### EXERCISE DESCRIPTION
Pictures excluded, output the lines of the data below between the one holding "border-bottom: 3px solid" and the one holding "padding-left: 18px ->", inclusive, exactly as they stand.

--- RECORD EXCERPTS Enclosed Below ---

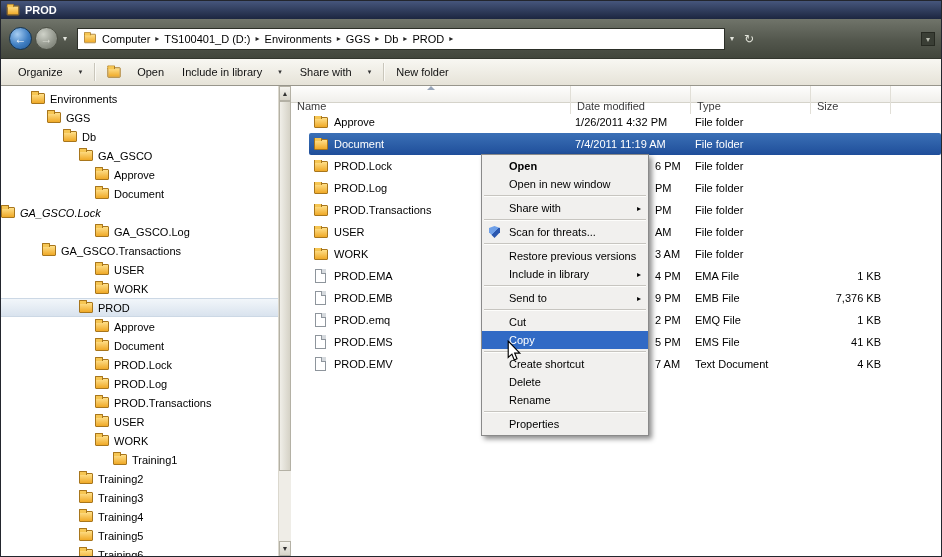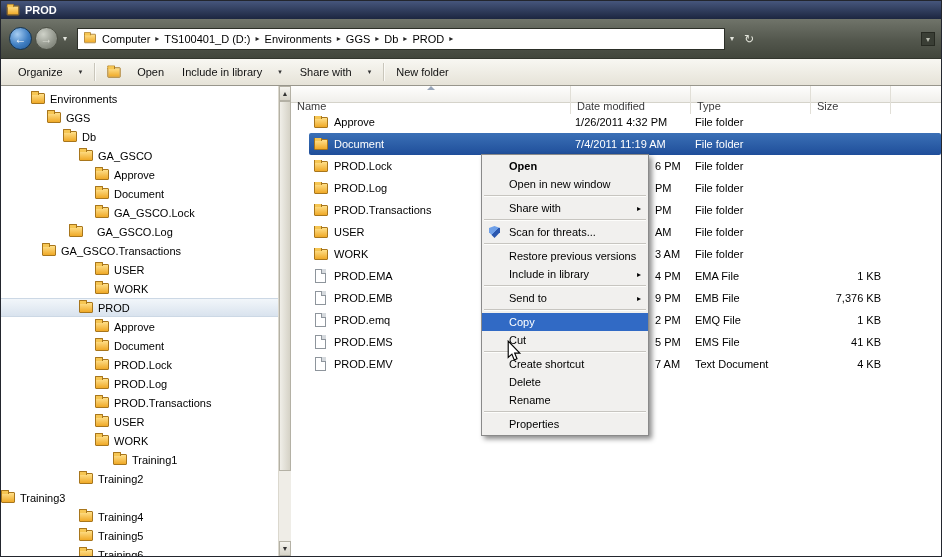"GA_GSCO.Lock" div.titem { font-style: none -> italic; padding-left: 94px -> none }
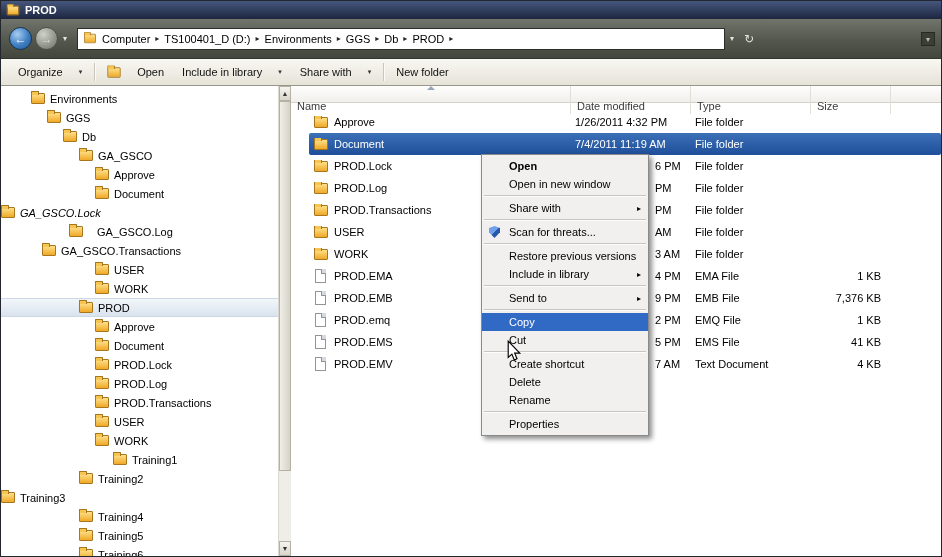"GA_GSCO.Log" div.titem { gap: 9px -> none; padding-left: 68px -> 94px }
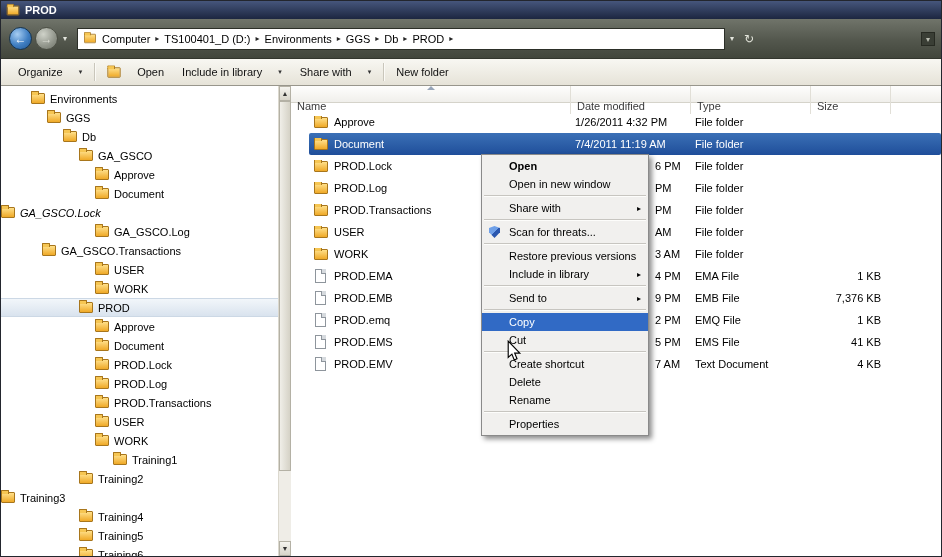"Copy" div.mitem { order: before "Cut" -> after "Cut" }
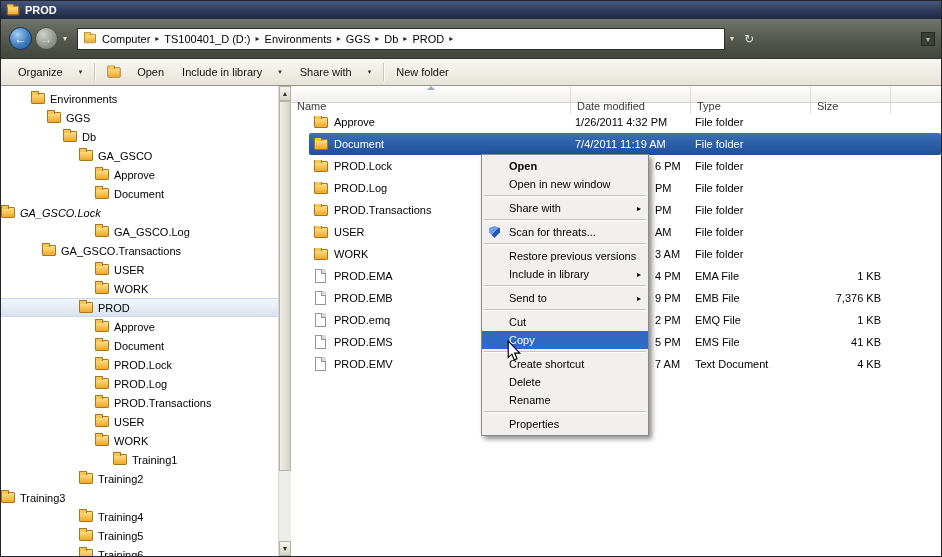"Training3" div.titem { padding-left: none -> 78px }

--- End of Enclosed RECORD EXCERPTS ---
--- RECORD EXCERPTS Enclosed Below ---

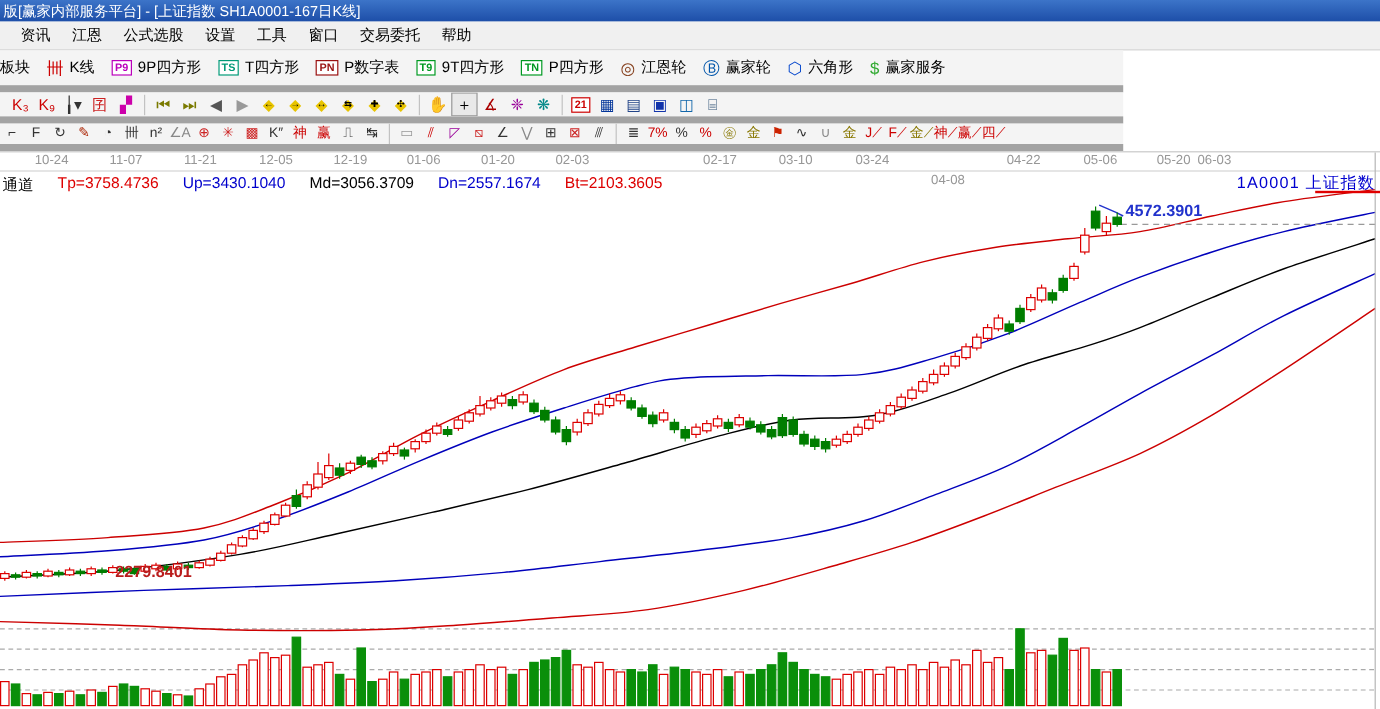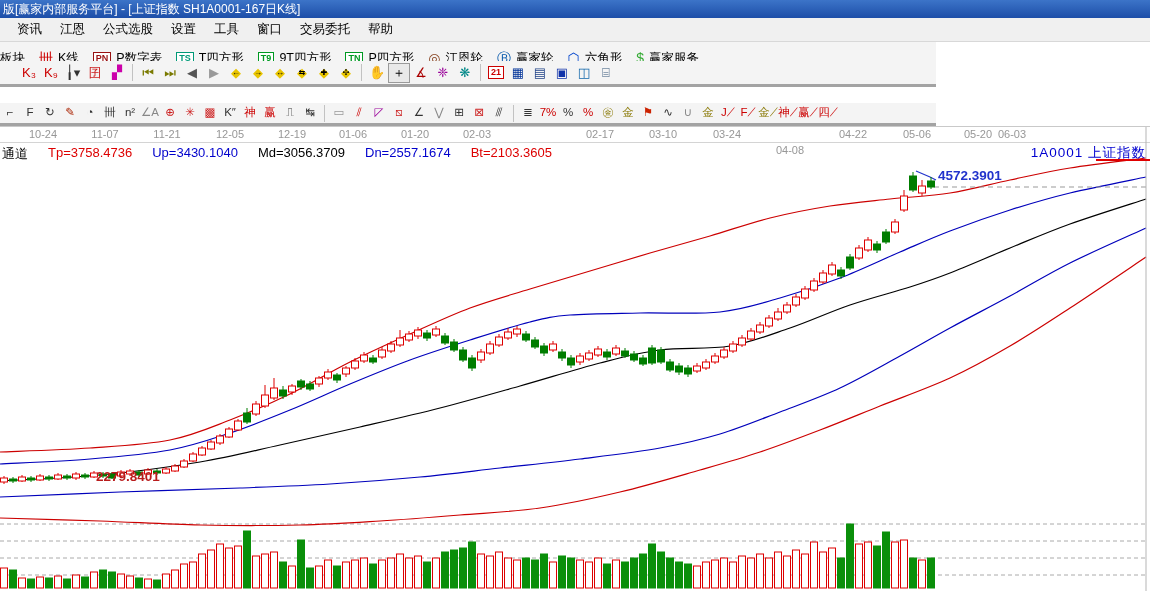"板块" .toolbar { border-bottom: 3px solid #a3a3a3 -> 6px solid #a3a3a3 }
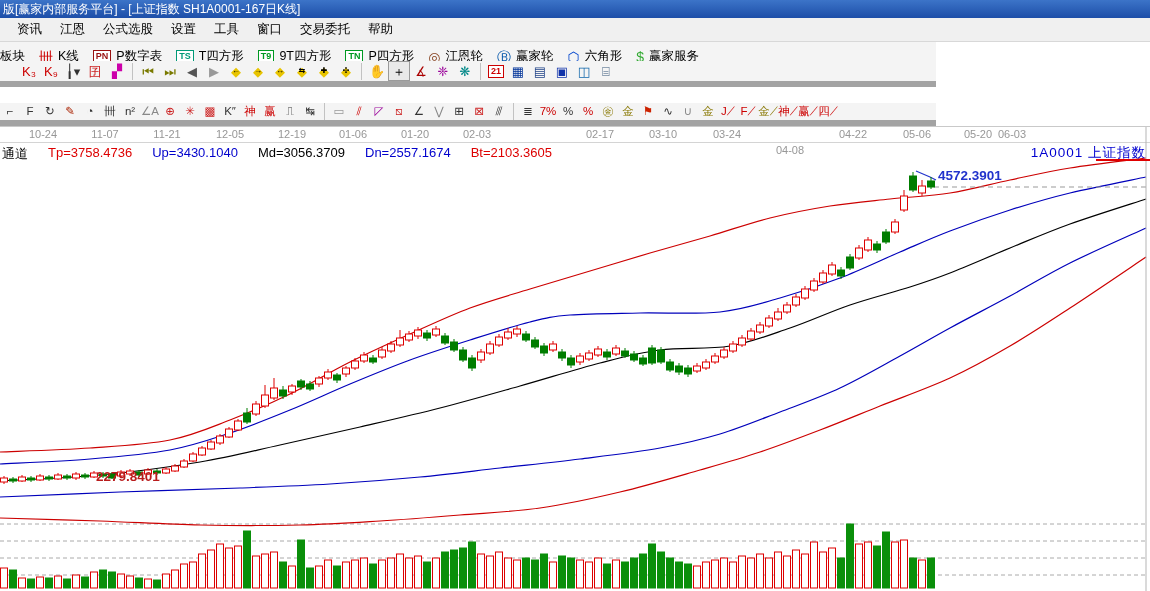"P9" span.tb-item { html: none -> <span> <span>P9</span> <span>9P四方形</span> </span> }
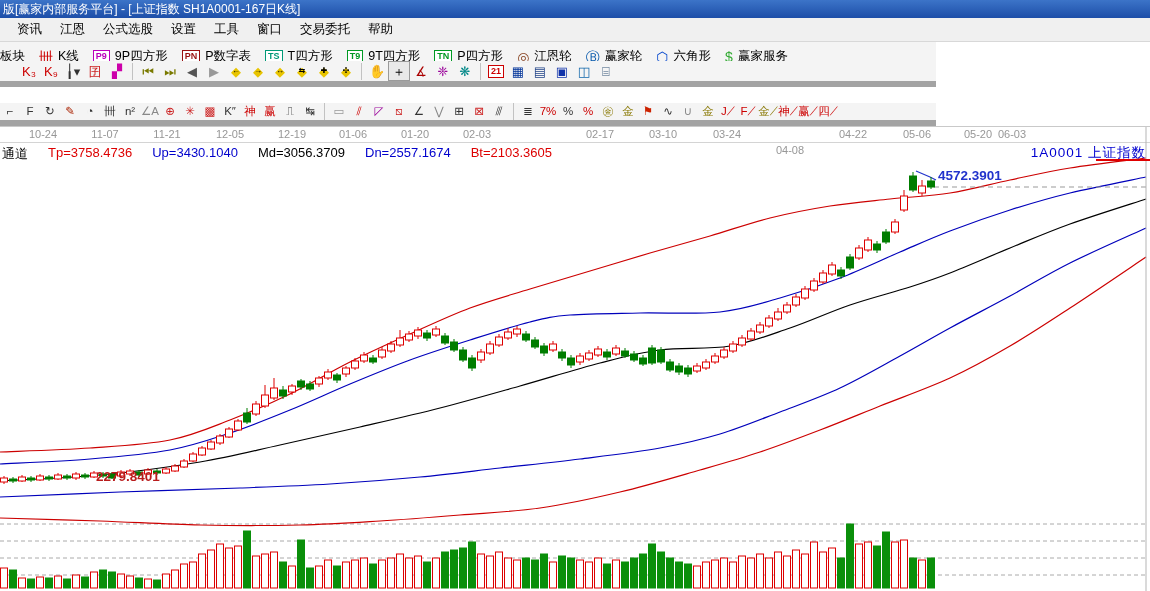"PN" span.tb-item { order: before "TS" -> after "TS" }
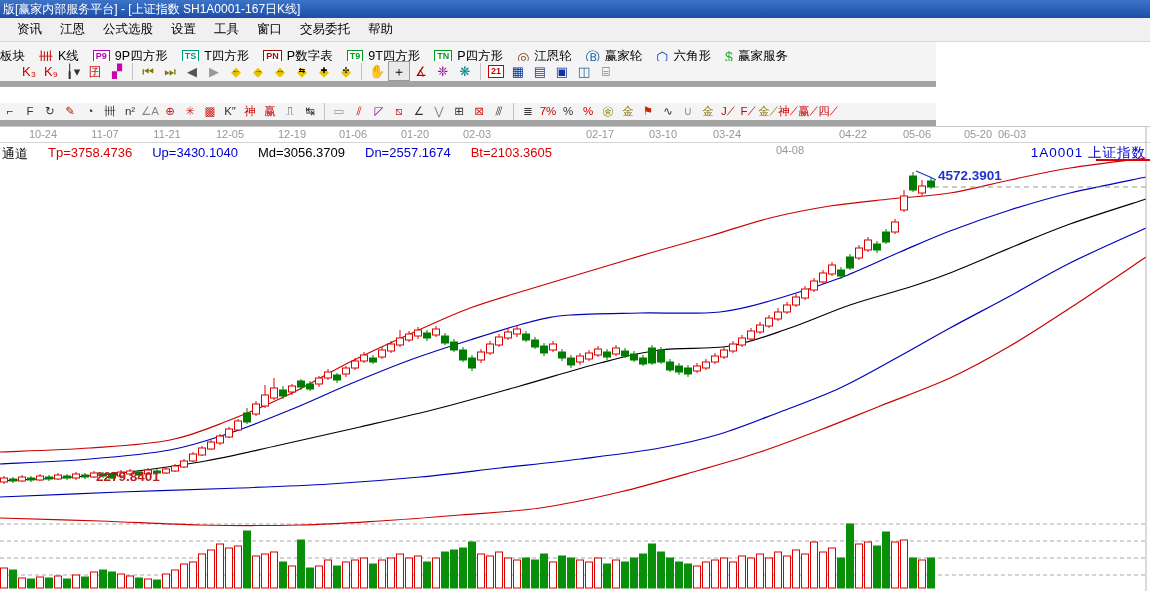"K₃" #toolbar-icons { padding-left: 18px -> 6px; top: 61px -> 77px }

--- End of Enclosed RECORD EXCERPTS ---

### SOLUTION TO THIS PROBLEM
"板块" .toolbar { border-bottom: 3px solid #a3a3a3 -> 6px solid #a3a3a3 }
"P9" span.tb-item { html: none -> <span> <span>P9</span> <span>9P四方形</span> </span> }
"PN" span.tb-item { order: before "TS" -> after "TS" }
"K₃" #toolbar-icons { padding-left: 18px -> 6px; top: 61px -> 77px }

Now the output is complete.